Marchó entonces otra vez a Jamaica para volver de nuevo a Perú, pero el 1o de marzo de 1933, se entera del atentado, ejecutado por un comunista, que acaba con la vida de Sánchez Cerro. Regresa a Jamaica.
Pasa a Martinica, luego a Guadalupe, Santa Lucía, Puerto Rico, siempre asediado por los agentes de don Bisonte. Con ayuda otra vez de Pocaterra, el 1o de septiembre de 1935, acude a encontrarse con éste en Nueva York, y el 18 de diciembre, recibe una llamada de su amigo, el doctor Rafael Ernesto López, quien le dice: «Arévalo, se murió Gómez».
Entonces, el presidente Eleazar López Contreras le da seguridades para que vuelva al país y lo hace, ya no por las selvas, escondido tras falsos nombres y bajo el acoso de las fieras del tirano.

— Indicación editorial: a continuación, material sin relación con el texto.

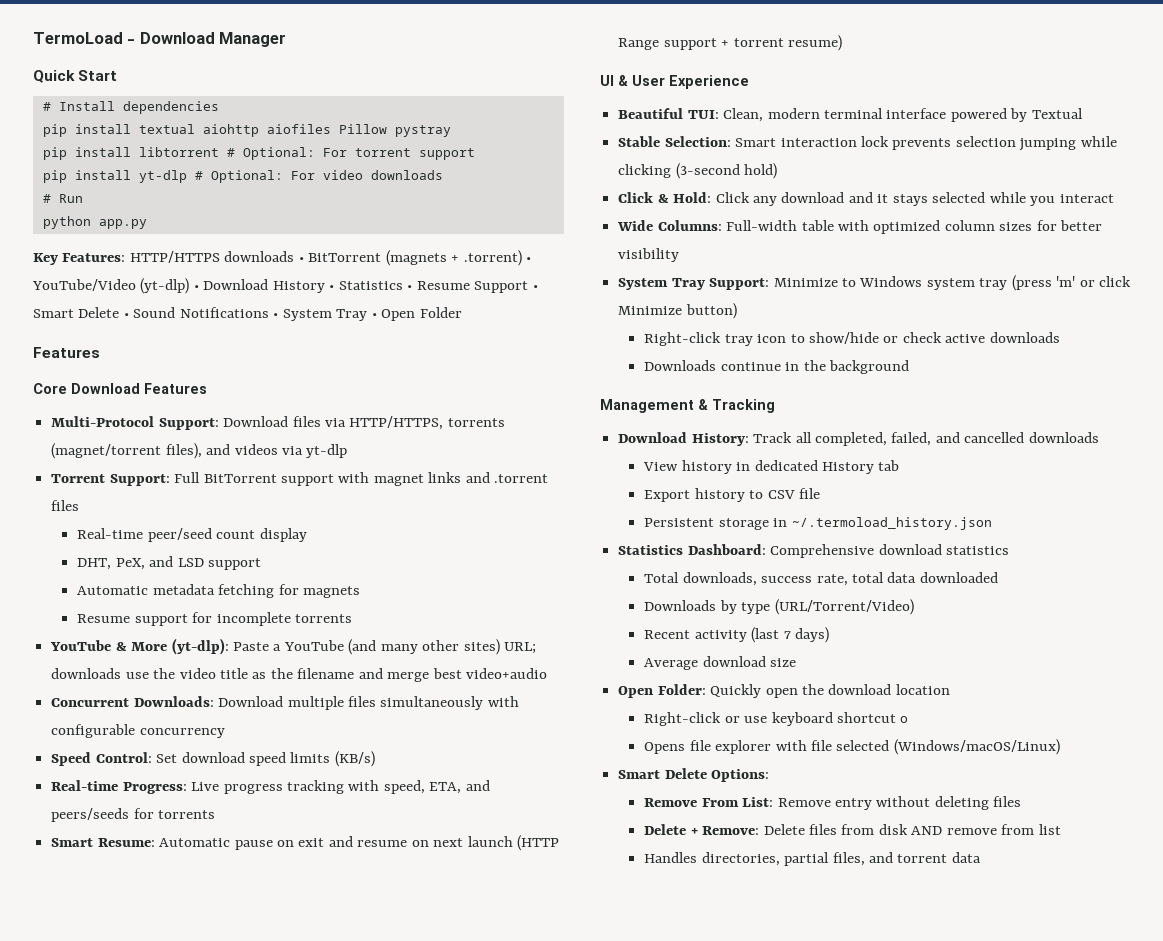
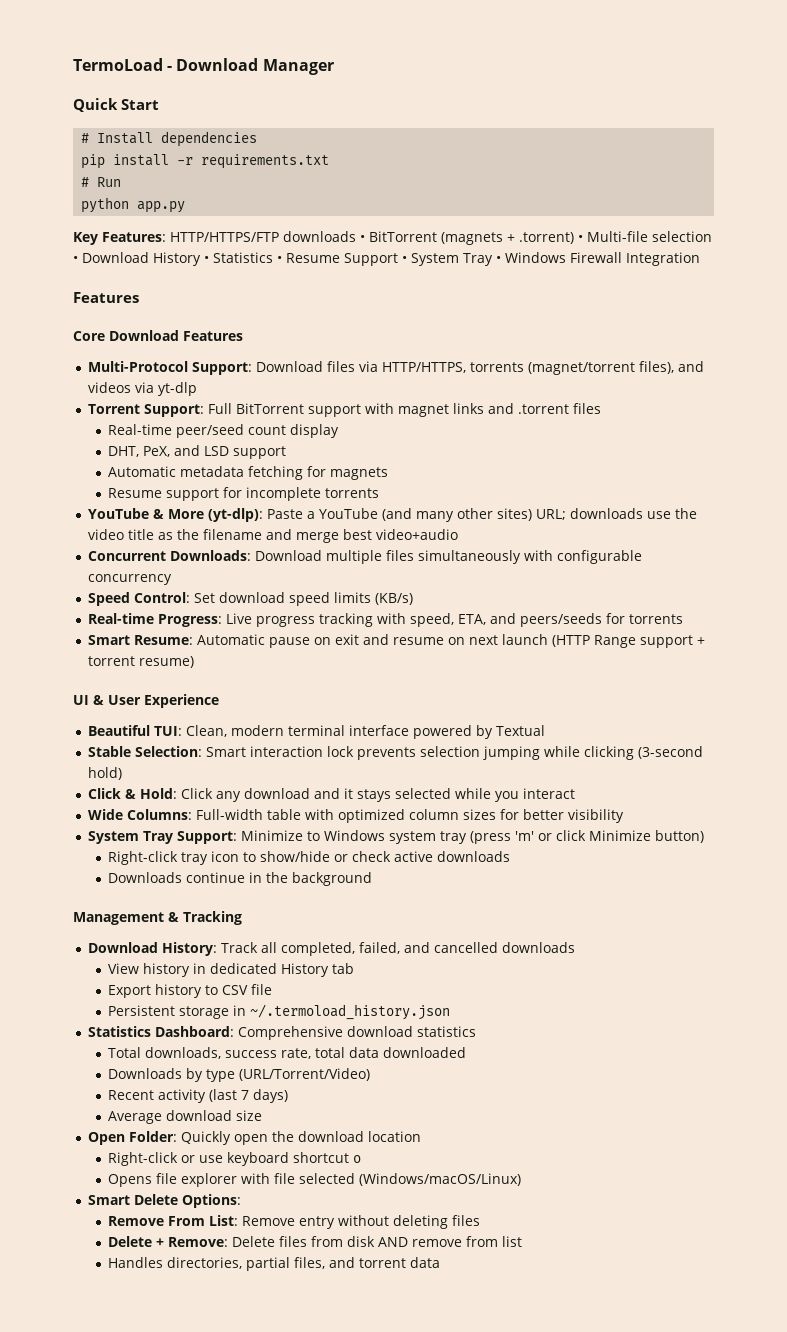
- pip install textual aiohttp aiofiles Pillow pystray
- pip install libtorrent # Optional: For torrent support
- pip install yt-dlp # Optional: For video downloads
+ pip install -r requirements.txt
- Key Features: HTTP/HTTPS downloads • BitTorrent (magnets + .torrent) • YouTube/Video (yt-dlp) • Download History • Statistics • Resume Support • Smart Delete • Sound Notifications • System Tray • Open Folder
+ Key Features: HTTP/HTTPS/FTP downloads • BitTorrent (magnets + .torrent) • Multi-file selection • Download History • Statistics • Resume Support • System Tray • Windows Firewall Integration

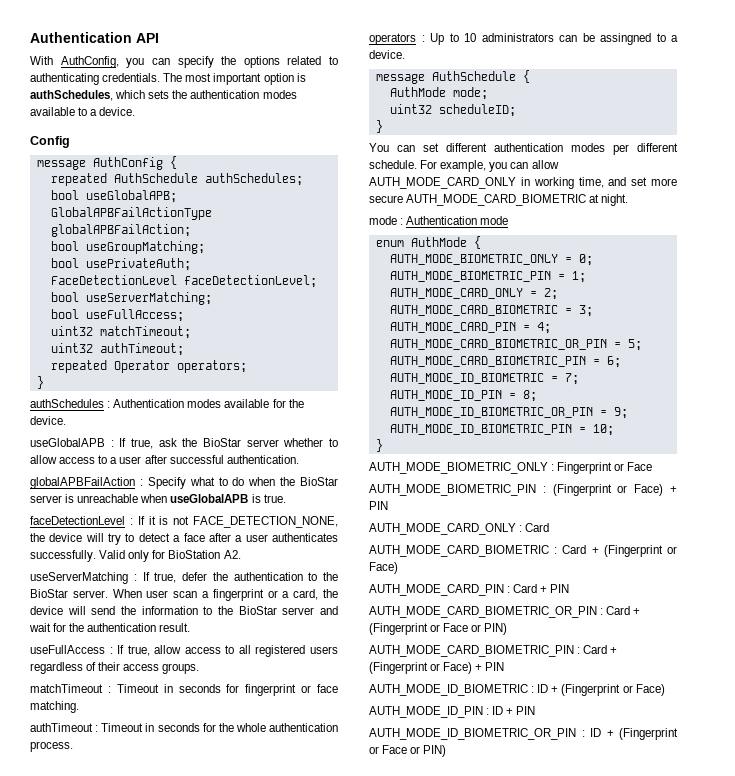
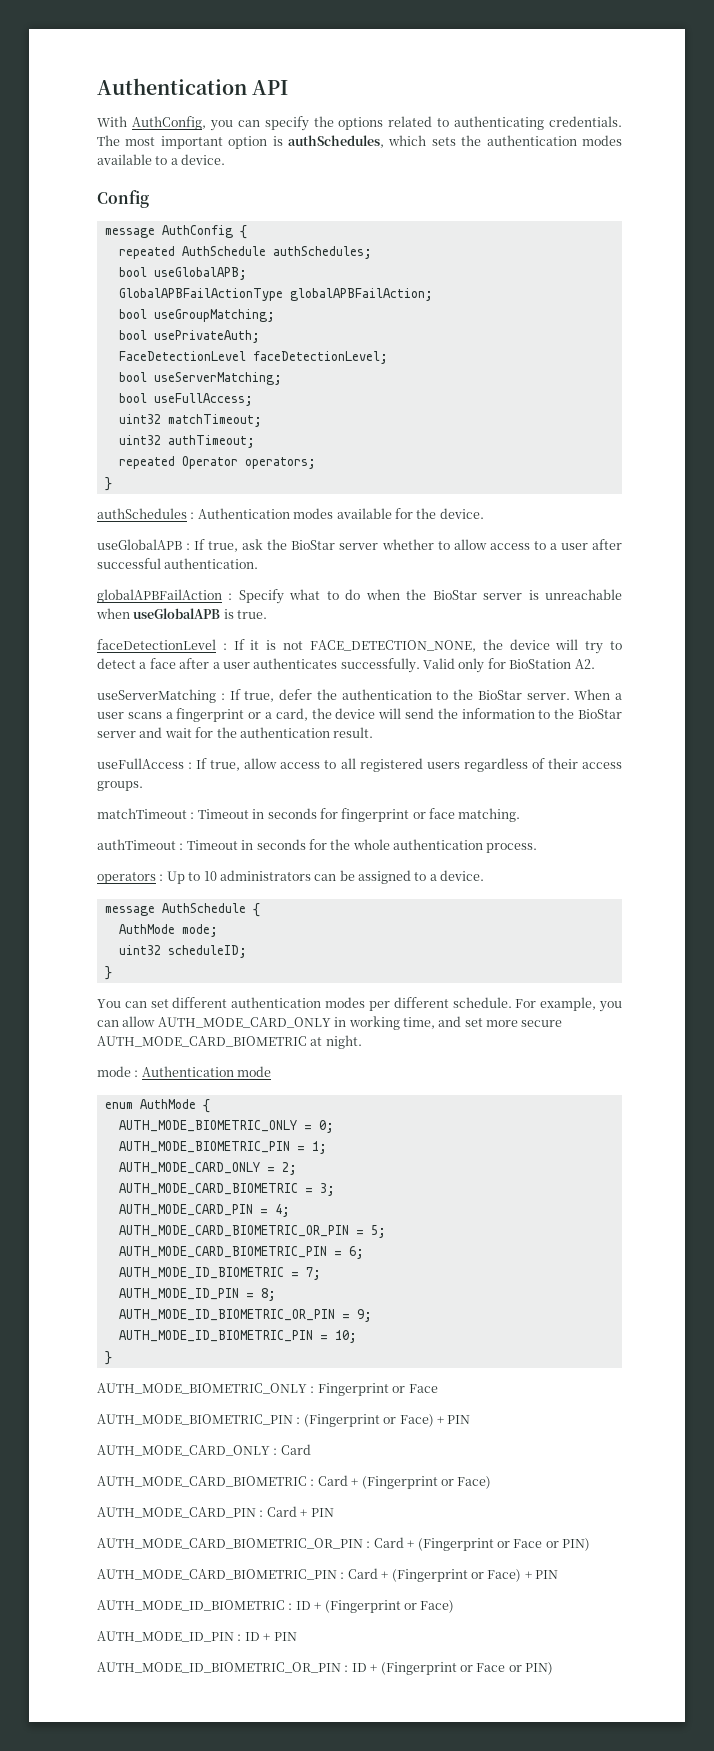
- When user scan a fingerprint or a card, the device will send the information to the BioStar server and wait for the authentication result.
+ When a user scans a fingerprint or a card, the device will send the information to the BioStar server and wait for the authentication result.
- operators : Up to 10 administrators can be assingned to a device.
+ operators : Up to 10 administrators can be assigned to a device.

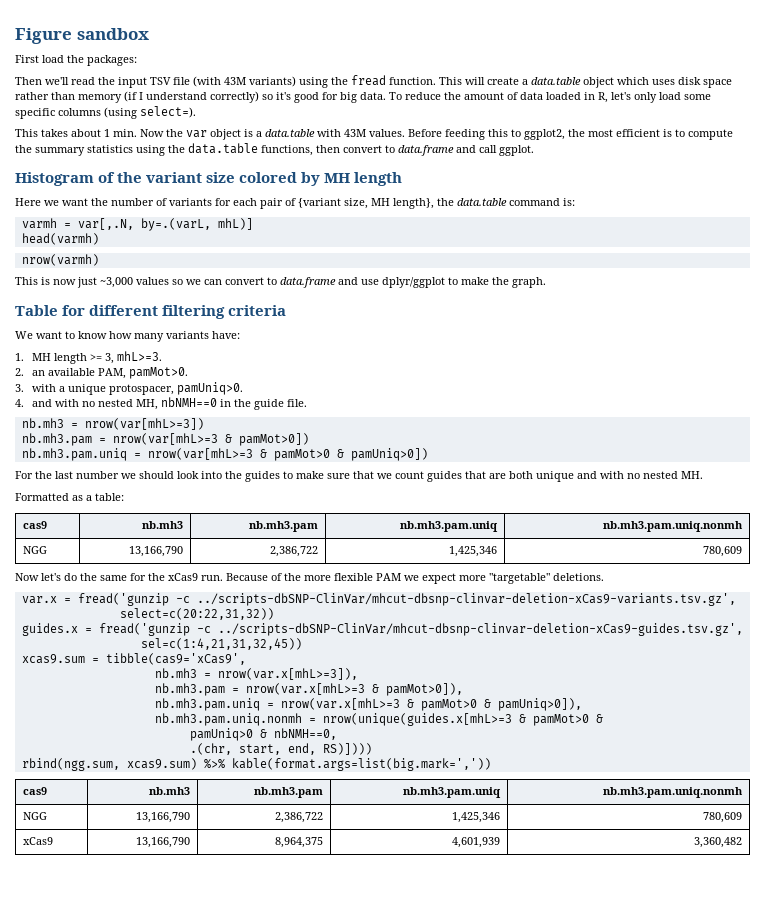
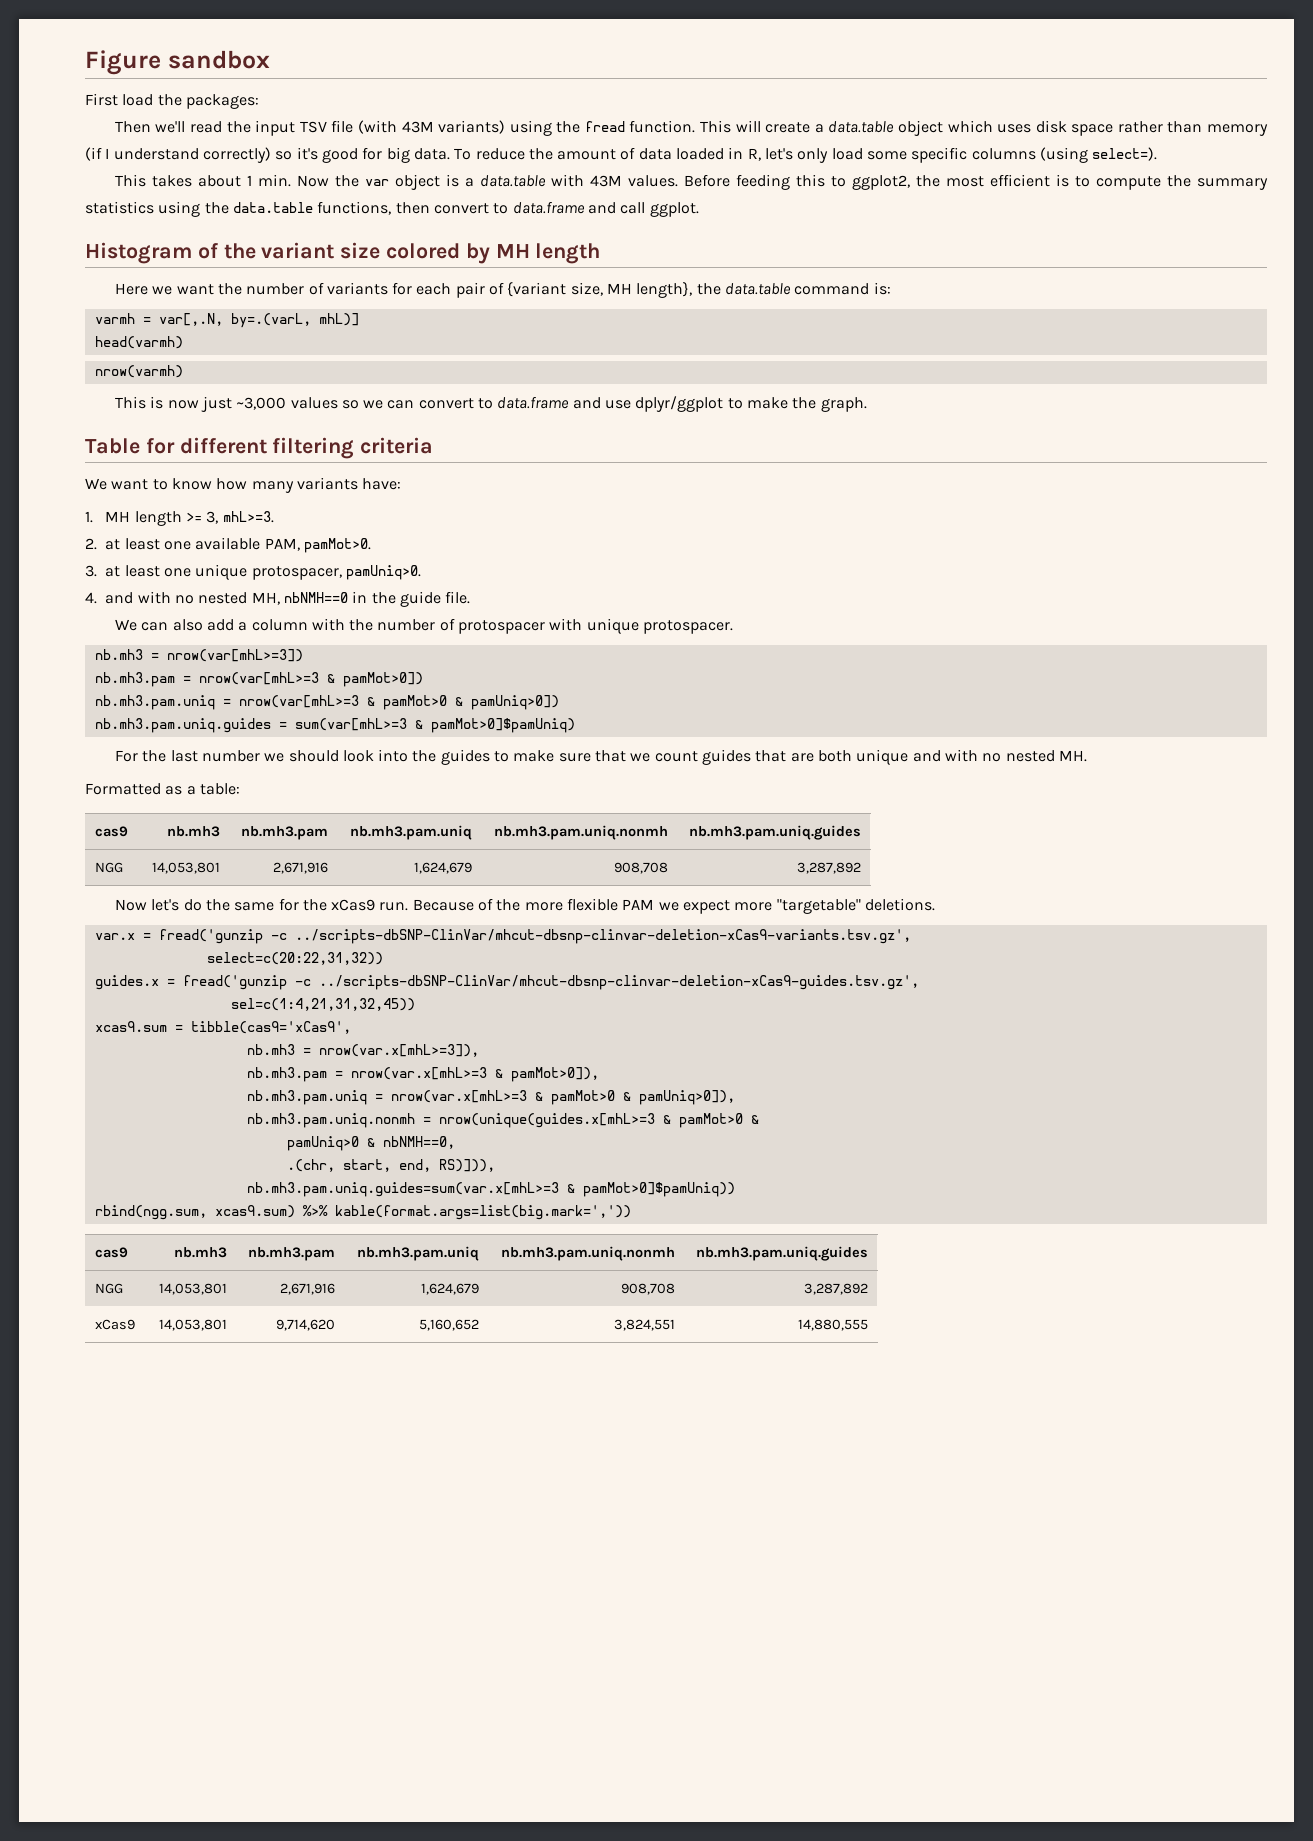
- 2. an available PAM, pamMot>0.
+ 2. at least one available PAM, pamMot>0.
- 3. with a unique protospacer, pamUniq>0.
+ 3. at least one unique protospacer, pamUniq>0.
+ We can also add a column with the number of protospacer with unique protospacer.
+ nb.mh3.pam.uniq.guides = sum(var[mhL>=3 & pamMot>0]$pamUniq)
  Formatted as a table:
- cas9 | nb.mh3 | nb.mh3.pam | nb.mh3.pam.uniq | nb.mh3.pam.uniq.nonmh
- NGG | 13,166,790 | 2,386,722 | 1,425,346 | 780,609
+ cas9 | nb.mh3 | nb.mh3.pam | nb.mh3.pam.uniq | nb.mh3.pam.uniq.nonmh | nb.mh3.pam.uniq.guides
+ NGG | 14,053,801 | 2,671,916 | 1,624,679 | 908,708 | 3,287,892
- .(chr, start, end, RS)])))
+ .(chr, start, end, RS)])),
+ nb.mh3.pam.uniq.guides=sum(var.x[mhL>=3 & pamMot>0]$pamUniq))
  rbind(ngg.sum, xcas9.sum) %>% kable(format.args=list(big.mark=','))
- cas9 | nb.mh3 | nb.mh3.pam | nb.mh3.pam.uniq | nb.mh3.pam.uniq.nonmh
- NGG | 13,166,790 | 2,386,722 | 1,425,346 | 780,609
- xCas9 | 13,166,790 | 8,964,375 | 4,601,939 | 3,360,482
+ cas9 | nb.mh3 | nb.mh3.pam | nb.mh3.pam.uniq | nb.mh3.pam.uniq.nonmh | nb.mh3.pam.uniq.guides
+ NGG | 14,053,801 | 2,671,916 | 1,624,679 | 908,708 | 3,287,892
+ xCas9 | 14,053,801 | 9,714,620 | 5,160,652 | 3,824,551 | 14,880,555

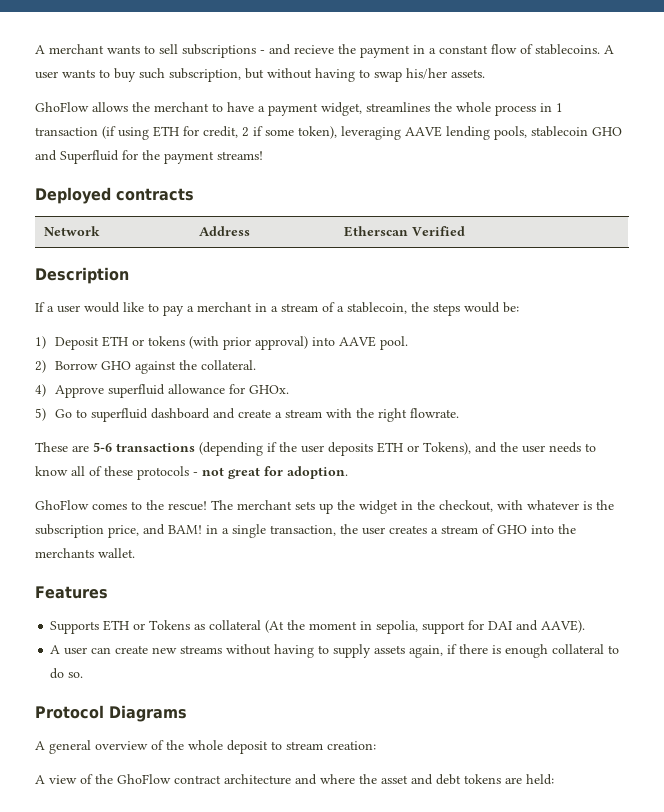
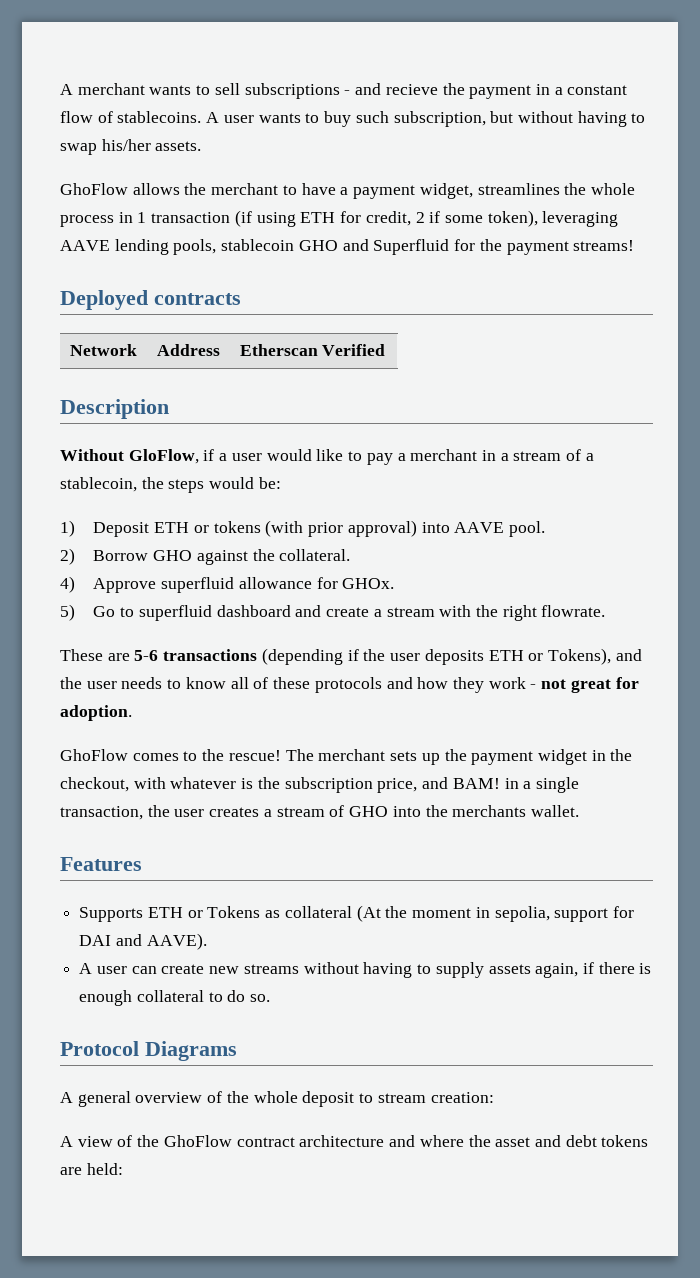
- If a user would like to pay a merchant in a stream of a stablecoin, the steps would be:
+ Without GloFlow, if a user would like to pay a merchant in a stream of a stablecoin, the steps would be:
- These are 5-6 transactions (depending if the user deposits ETH or Tokens), and the user needs to know all of these protocols - not great for adoption.
+ These are 5-6 transactions (depending if the user deposits ETH or Tokens), and the user needs to know all of these protocols and how they work - not great for adoption.
- The merchant sets up the widget in the checkout, with whatever is the subscription price, and BAM! in a single transaction, the user creates a stream of GHO into the merchants wallet.
+ The merchant sets up the payment widget in the checkout, with whatever is the subscription price, and BAM! in a single transaction, the user creates a stream of GHO into the merchants wallet.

Llega a La Guaira, el 15 de enero de 1936, donde abraza a su esposa y a su hijo, de quince años de edad, a quien no conocía, después de treinta años de lucha, de permanente y duro bregar contra la más grande tiranía de América. Luego, el sangriento Rómulo Betancourt, cuando apenas supo de la llegada a Venezuela de don Emilio, y que se le recibía con honores, profirió: «Pobre centauro de caricatura».
Don Emilio fue posteriormente senador por el estado Guárico y más tarde gobernador del mismo estado. Murió demente en 1965, en Valle de La Pascua, a la edad de 83 años.